Exercise goal
Note each line in the data below that holds "port", and copy it.
=== Begin Enclosure ===
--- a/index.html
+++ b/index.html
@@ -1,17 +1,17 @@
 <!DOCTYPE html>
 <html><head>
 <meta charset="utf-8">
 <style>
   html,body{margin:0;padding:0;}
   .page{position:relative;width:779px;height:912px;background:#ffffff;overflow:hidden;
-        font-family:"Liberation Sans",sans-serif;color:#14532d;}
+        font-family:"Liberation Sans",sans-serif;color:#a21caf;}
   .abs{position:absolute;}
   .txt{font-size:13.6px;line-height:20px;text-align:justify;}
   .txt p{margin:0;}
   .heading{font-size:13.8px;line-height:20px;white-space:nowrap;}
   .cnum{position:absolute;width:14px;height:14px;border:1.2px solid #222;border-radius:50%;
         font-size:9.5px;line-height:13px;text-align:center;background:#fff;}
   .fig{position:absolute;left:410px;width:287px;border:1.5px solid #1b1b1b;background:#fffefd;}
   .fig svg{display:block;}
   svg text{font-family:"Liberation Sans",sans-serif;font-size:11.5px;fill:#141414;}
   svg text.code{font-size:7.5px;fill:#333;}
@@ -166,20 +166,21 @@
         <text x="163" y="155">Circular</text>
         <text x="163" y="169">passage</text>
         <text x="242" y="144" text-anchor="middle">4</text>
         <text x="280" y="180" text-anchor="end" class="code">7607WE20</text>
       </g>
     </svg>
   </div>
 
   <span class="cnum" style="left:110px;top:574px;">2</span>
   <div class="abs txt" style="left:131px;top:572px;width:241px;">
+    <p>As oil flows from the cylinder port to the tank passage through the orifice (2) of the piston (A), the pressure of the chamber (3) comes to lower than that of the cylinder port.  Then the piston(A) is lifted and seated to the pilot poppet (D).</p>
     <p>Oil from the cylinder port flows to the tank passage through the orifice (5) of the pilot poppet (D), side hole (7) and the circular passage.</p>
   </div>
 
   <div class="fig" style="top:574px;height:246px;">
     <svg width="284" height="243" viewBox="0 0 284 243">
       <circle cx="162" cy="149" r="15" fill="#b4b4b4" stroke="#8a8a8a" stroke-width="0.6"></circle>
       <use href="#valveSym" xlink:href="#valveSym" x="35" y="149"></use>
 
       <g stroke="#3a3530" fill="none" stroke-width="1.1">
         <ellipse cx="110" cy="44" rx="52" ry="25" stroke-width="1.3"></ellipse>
=== End Enclosure ===
Exercise output
+    <p>As oil flows from the cylinder port to the tank passage through the orifice (2) of the piston (A), the pressure of the chamber (3) comes to lower than that of the cylinder port.  Then the piston(A) is lifted and seated to the pilot poppet (D).</p>
     <p>Oil from the cylinder port flows to the tank passage through the orifice (5) of the pilot poppet (D), side hole (7) and the circular passage.</p>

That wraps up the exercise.